[About this task] Figure out how many lines in these records contain "Mystic". Only the number belongs in the reply.

[Material provided]
* * * *
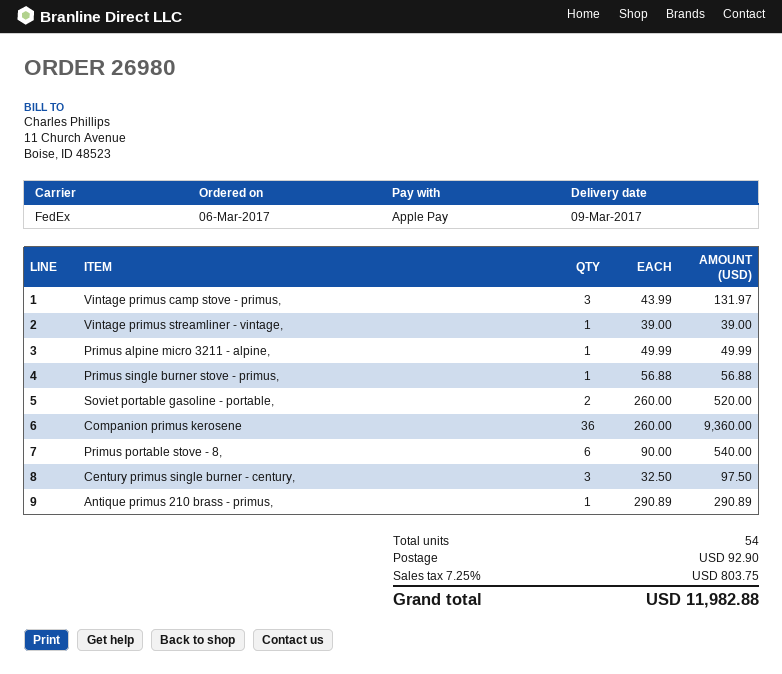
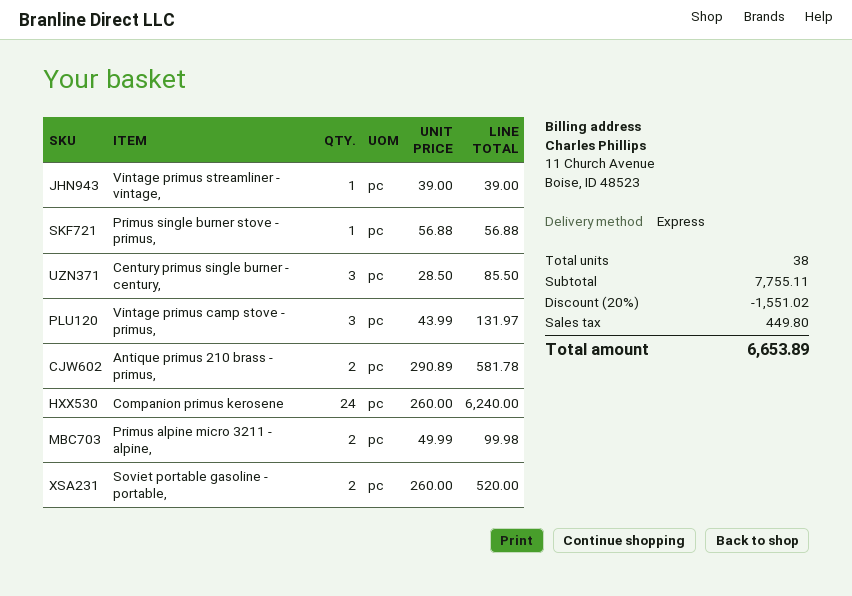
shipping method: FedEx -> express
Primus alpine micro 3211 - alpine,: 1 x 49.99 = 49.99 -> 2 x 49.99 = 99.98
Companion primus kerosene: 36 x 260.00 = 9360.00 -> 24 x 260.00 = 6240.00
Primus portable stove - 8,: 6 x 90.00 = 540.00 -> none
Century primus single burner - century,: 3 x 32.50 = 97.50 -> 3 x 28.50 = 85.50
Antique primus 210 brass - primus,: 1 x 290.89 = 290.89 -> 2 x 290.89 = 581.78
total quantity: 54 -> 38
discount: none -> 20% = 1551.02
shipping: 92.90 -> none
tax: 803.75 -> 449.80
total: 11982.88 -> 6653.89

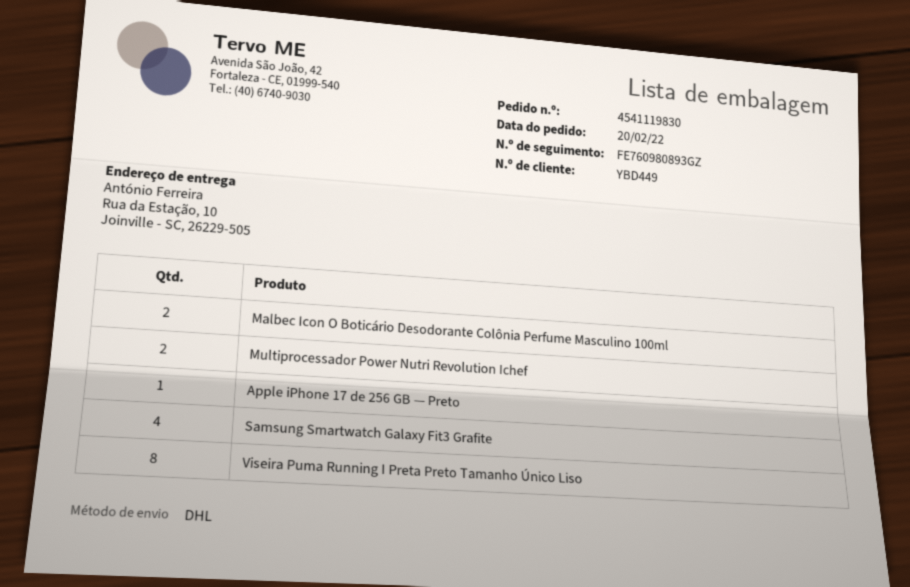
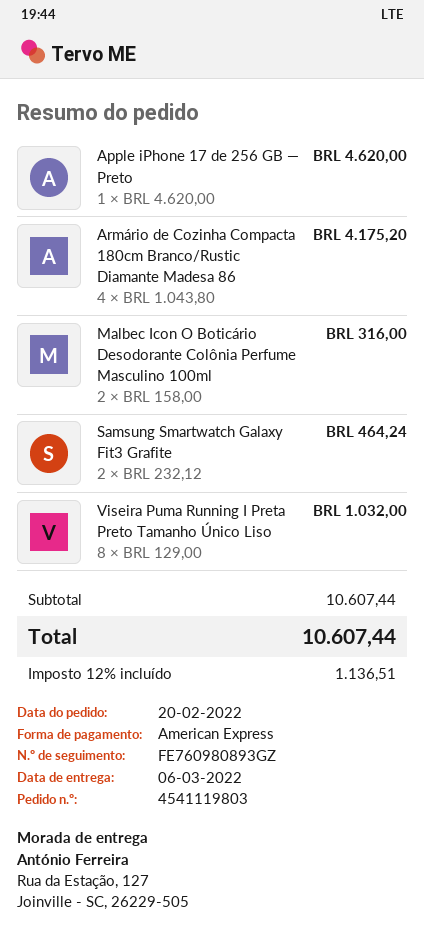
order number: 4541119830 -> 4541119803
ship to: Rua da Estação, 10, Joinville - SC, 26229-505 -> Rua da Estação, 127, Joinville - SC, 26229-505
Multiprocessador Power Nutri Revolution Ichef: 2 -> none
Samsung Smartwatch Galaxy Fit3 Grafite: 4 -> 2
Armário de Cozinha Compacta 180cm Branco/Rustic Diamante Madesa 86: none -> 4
* * * *
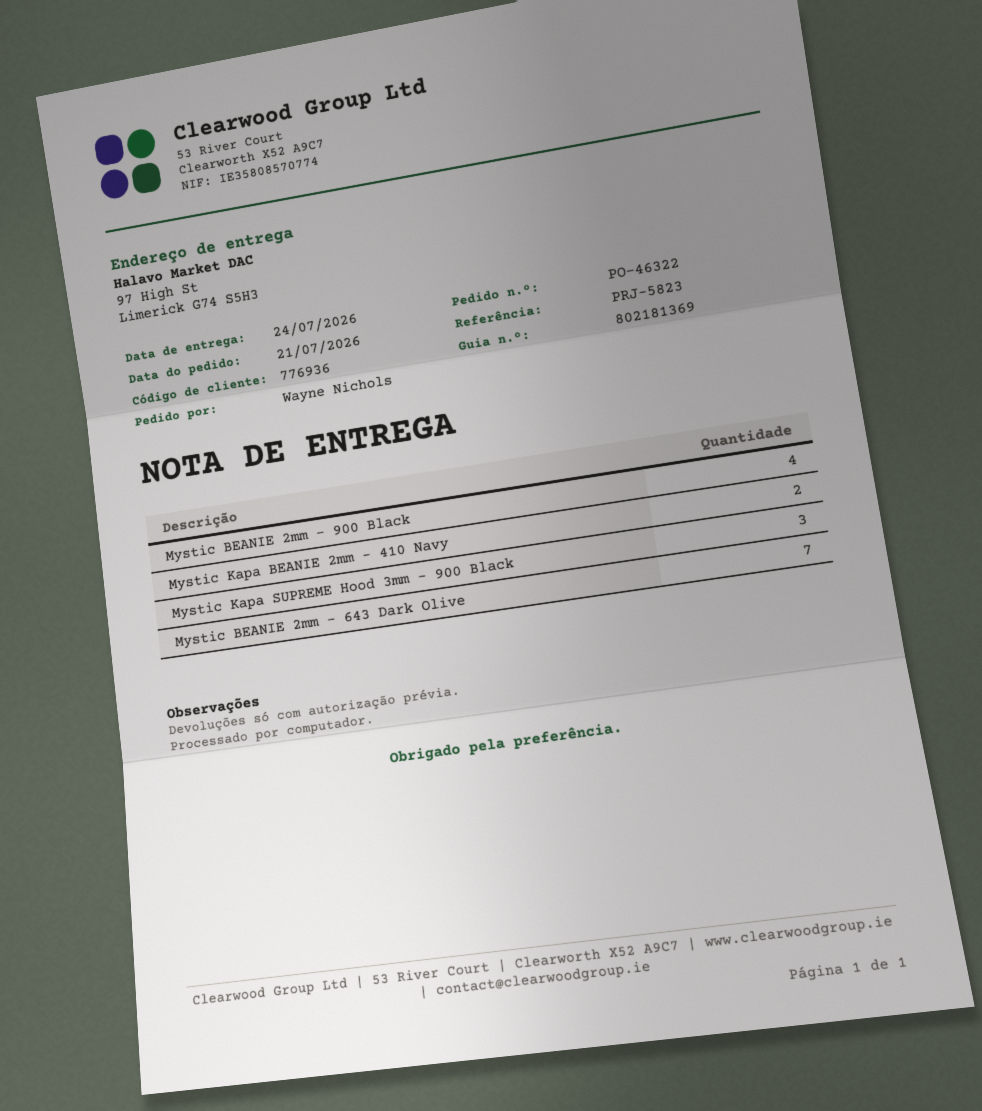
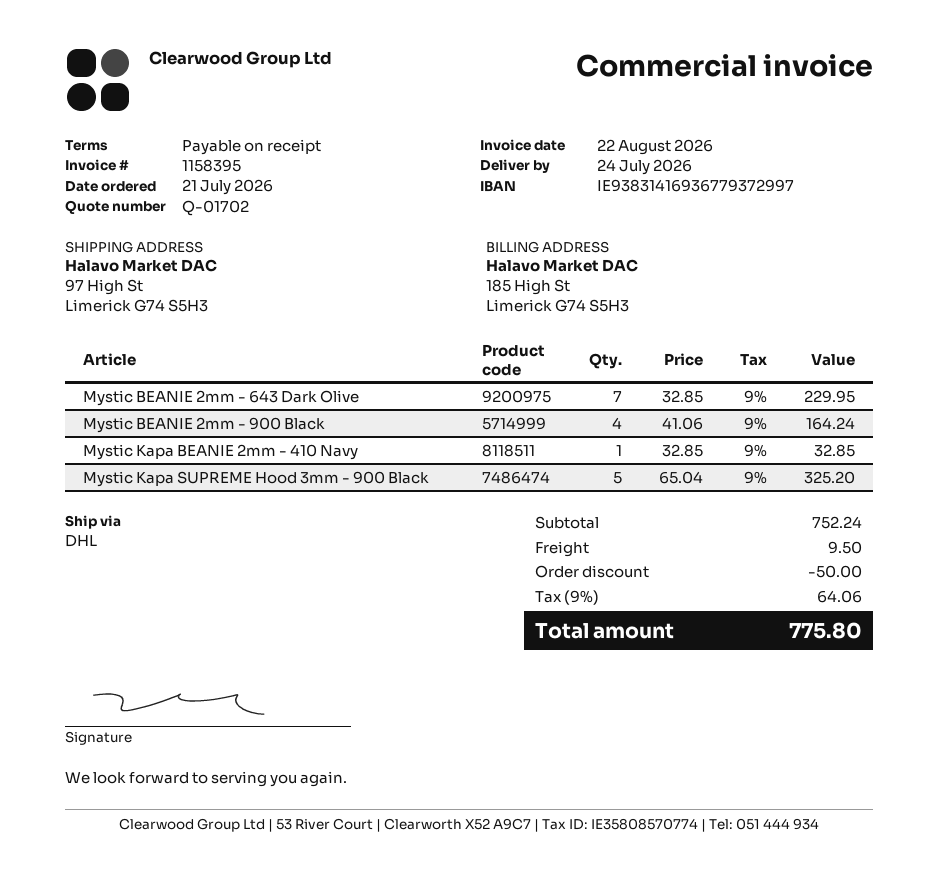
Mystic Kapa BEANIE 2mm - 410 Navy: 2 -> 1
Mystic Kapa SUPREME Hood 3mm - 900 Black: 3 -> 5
* * * *
[Solved problem] 2